- Ravagnani in 2020
- Born: 1993 (age 32–33) Monza, Italy
- Occupations: Social media personality; Priest (formerly);

= Alberto Ravagnani =

Italian social media personality (born 1993)

Alberto Ravagnani (born 1993) is an Italian social media personality and former Catholic priest. He became known for his decision to renounce the priesthood due to disagreements over the church's celibacy rule for clergy members.

== Early life ==
Ravagnani was born in 1993 in Monza, in the Lombardy region of northern Italy. His father was a warehouse worker and his mother was a cook. He wrote in his autobiography, published in 2026, about how he condemned his classmates at school, had a pornography addiction as a teenager and was not shown much affection through his childhood.

== Priesthood and social media success ==
Ravagnani came to faith at 17, and was ordained as an associate pastor in 2018, initially at the Church of St Michael the Archangel in Busto Arsizio before later moving to San Gottardo in Corte in Milan. During the COVID-19 pandemic, he started a YouTube channel, where he quickly gained over 75,000 subscribers by July 2020.

Ravagnani wrote a letter to Italian rapper Fedez after he released a song containing a remark about the Church's history of child sexual abuse scandals, suggesting that Fedez meet several of the children in his parish to learn of their experiences in the church, with Fedez later blocking Ravagnani on Instagram. Ravagnani was also a speaker at the Jubilee of Catholic Digital Missionaries and Influencers held in Rome in June 2025.

Ravagnani attracted controversy in September 2025, following an Instagram post containing a paid partnership with a supplements company. He defended the decision, claiming that it was necessary in order to cover expenses related with his career. Ravagnani also stated that he occasionally used ChatGPT to write sermons.

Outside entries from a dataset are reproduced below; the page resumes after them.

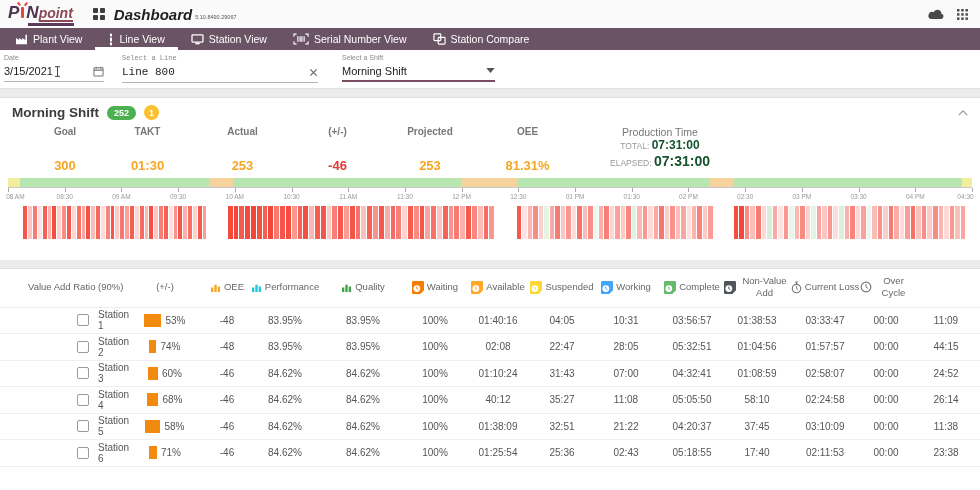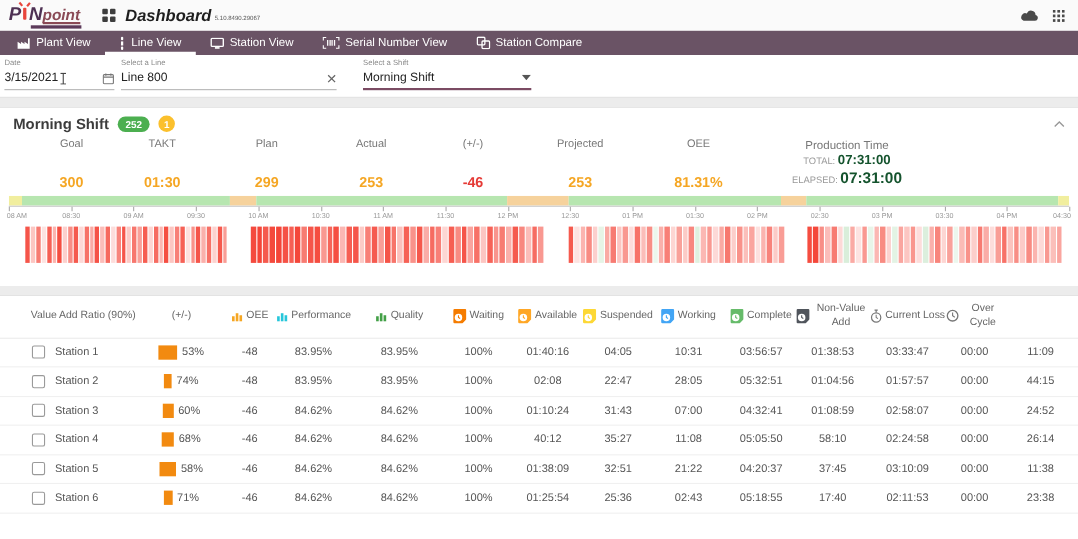"Line 800" .field.line { font-family: none -> Liberation Mono, monospace; margin-left: 6px -> 18px }
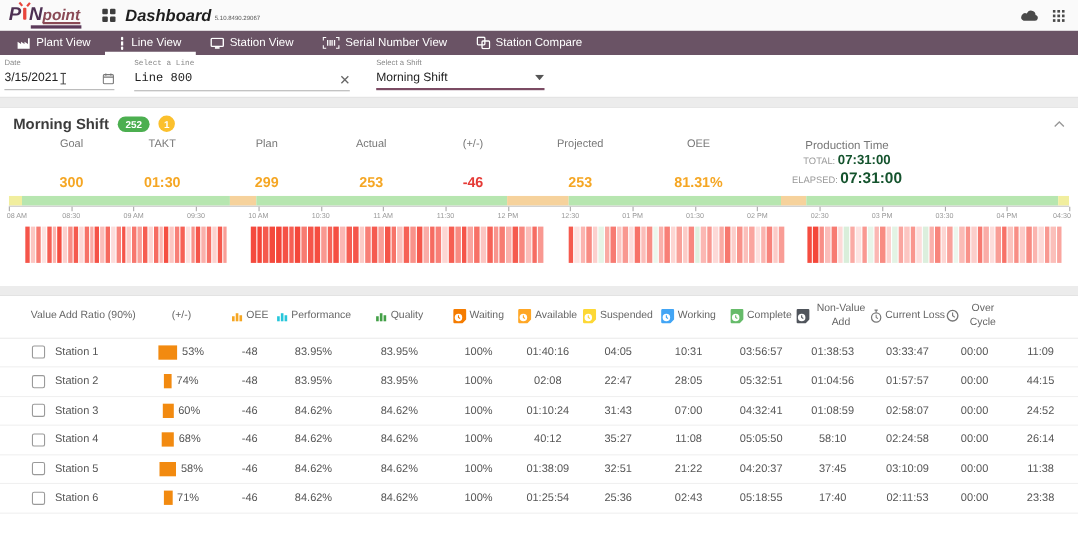"Goal" .m-label { font-weight: none -> bold }
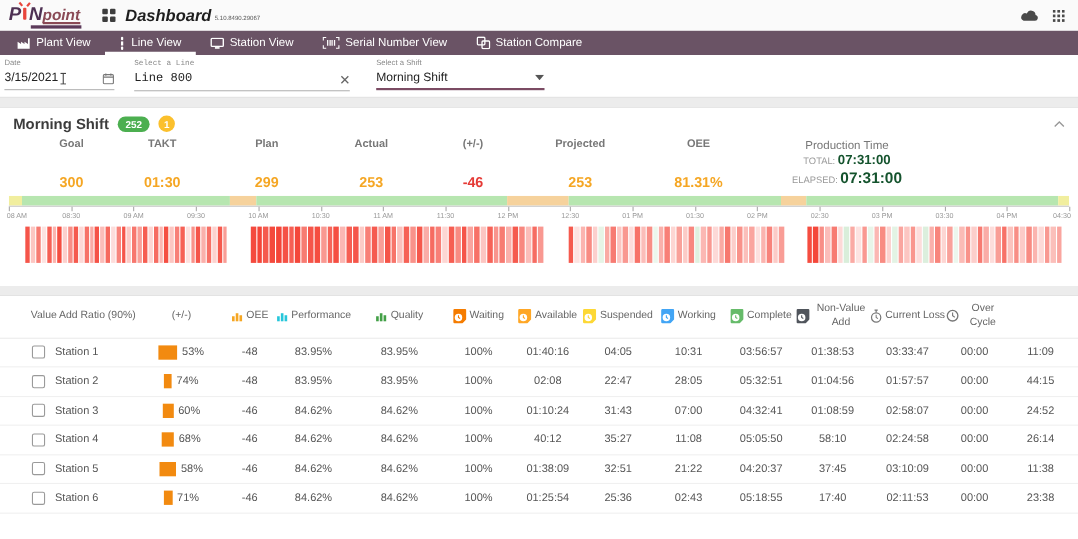"Plan" div.metric { html: <div> <div>Plan</div> <div>299</div> </div> -> none }
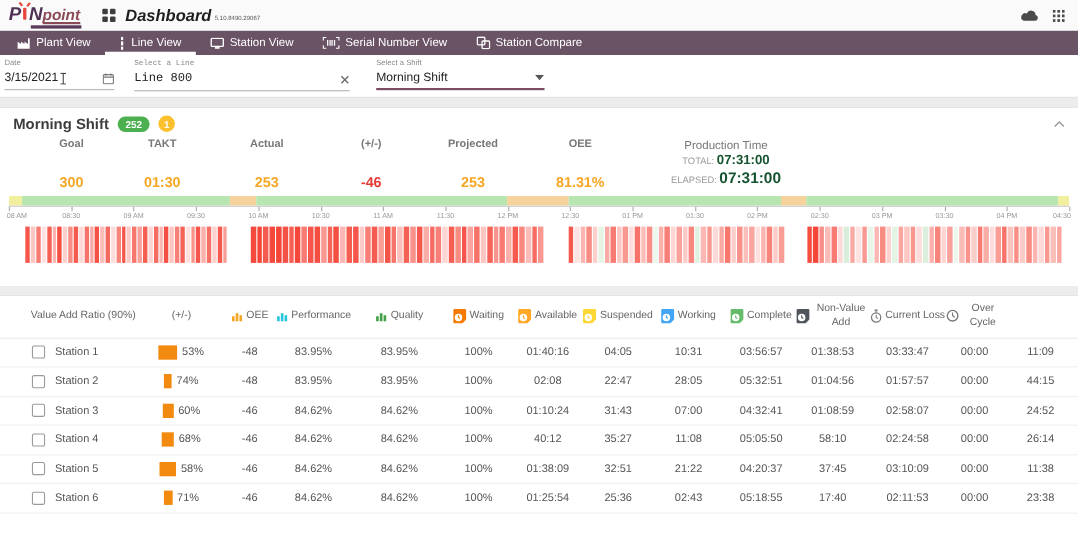"Station 1" .td.name { margin-left: none -> 48px }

== Departure from the priesthood ==
In January 2026, Ravagnani announced that he would stand down as a priest, citing his main reason for doing so as his disagreement with the Church's celibacy rules, which require ordained members of the Church to abstain from marriage and sexual activity. Initially he believed in celibacy during his study at the seminary; however his opinion changed after being questioned by his parishioners, some of whom pointed out contradictions in the Church's teachings. In an interview with Triple J Hack, he said that throughout his priesthood, he struggled with remaining celibate, and that he desired a relationship. He stated, "I think we don't have to demonise having sex and try to feel pleasure about giving love and receiving love."

He wrote an autobiography about his experiences with priesthood and social media fandom, titled La Scelta (The Choice). Ravagnani is encouraging the church to reconsider its stances on celibacy and to be more inclusive.